Although the records contain pictures, only their text should be set down, exactly as written.

━━━ Given records

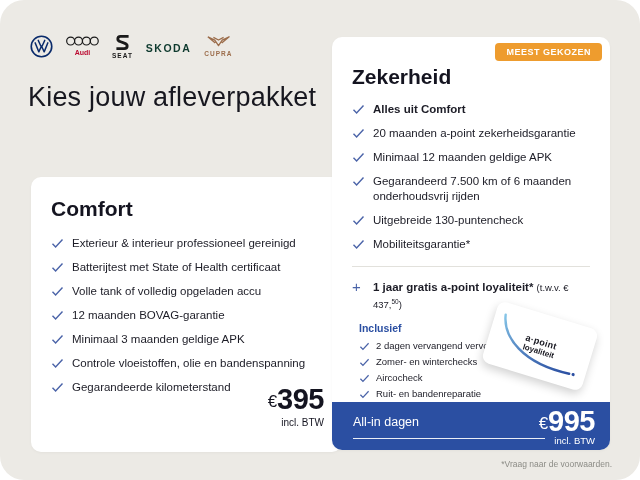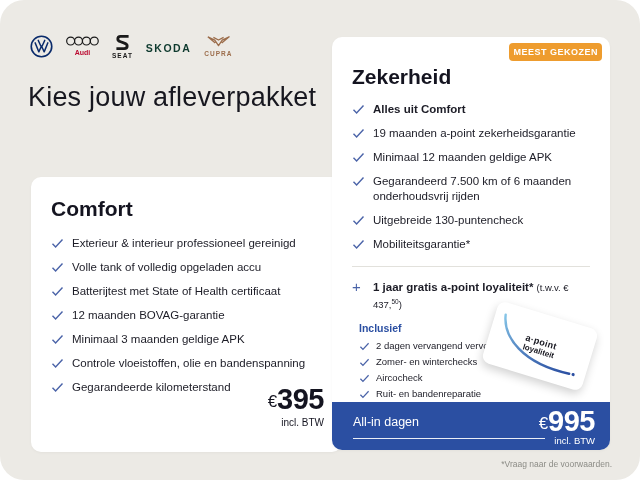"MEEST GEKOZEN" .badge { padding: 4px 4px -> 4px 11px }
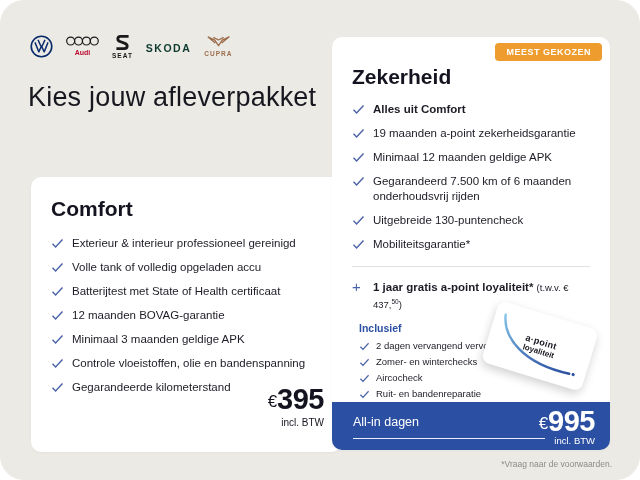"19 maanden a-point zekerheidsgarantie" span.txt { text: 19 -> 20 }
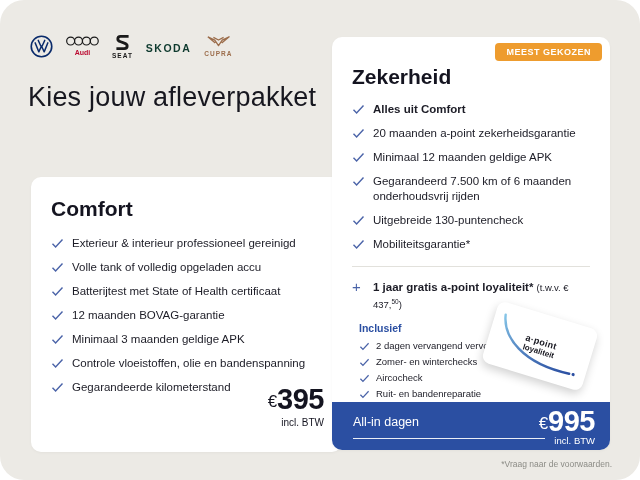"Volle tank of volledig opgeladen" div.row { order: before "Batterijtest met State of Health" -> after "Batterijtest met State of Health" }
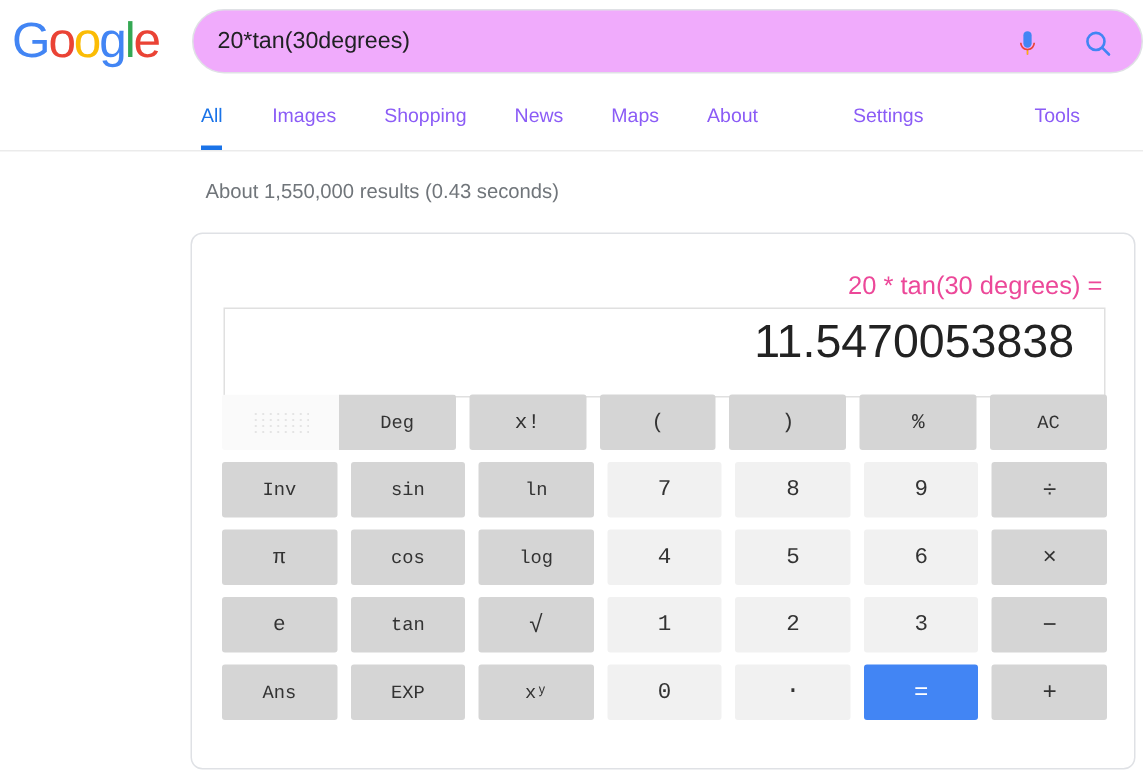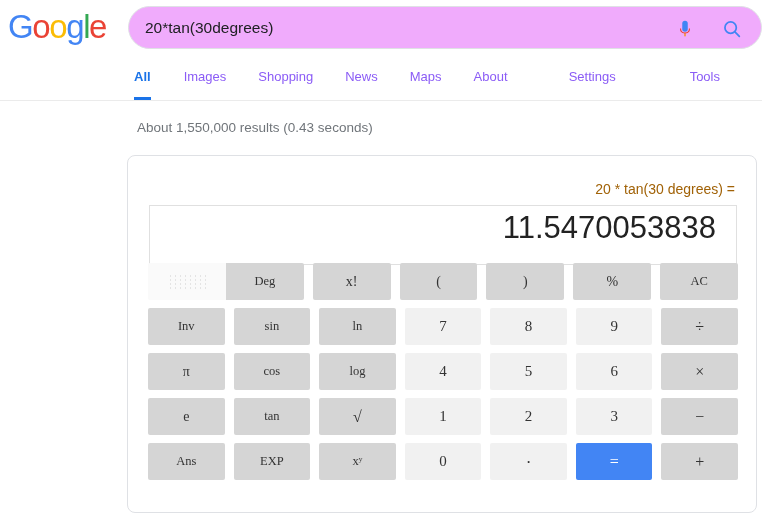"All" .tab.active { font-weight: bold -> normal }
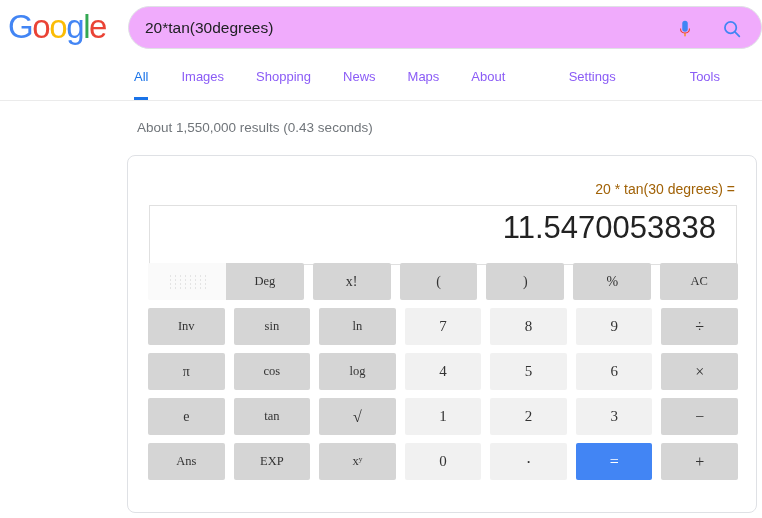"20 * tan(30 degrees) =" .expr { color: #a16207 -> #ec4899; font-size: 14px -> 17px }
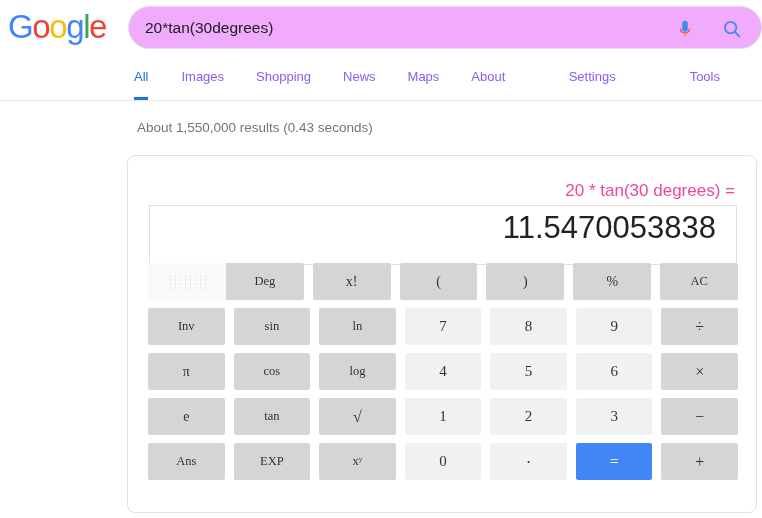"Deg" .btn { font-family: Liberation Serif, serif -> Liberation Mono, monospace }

━━━━━━

▶ Problem solution:
"MEEST GEKOZEN" .badge { padding: 4px 4px -> 4px 11px }
"19 maanden a-point zekerheidsgarantie" span.txt { text: 19 -> 20 }
"Volle tank of volledig opgeladen" div.row { order: before "Batterijtest met State of Health" -> after "Batterijtest met State of Health" }
"All" .tab.active { font-weight: bold -> normal }
"20 * tan(30 degrees) =" .expr { color: #a16207 -> #ec4899; font-size: 14px -> 17px }
"Deg" .btn { font-family: Liberation Serif, serif -> Liberation Mono, monospace }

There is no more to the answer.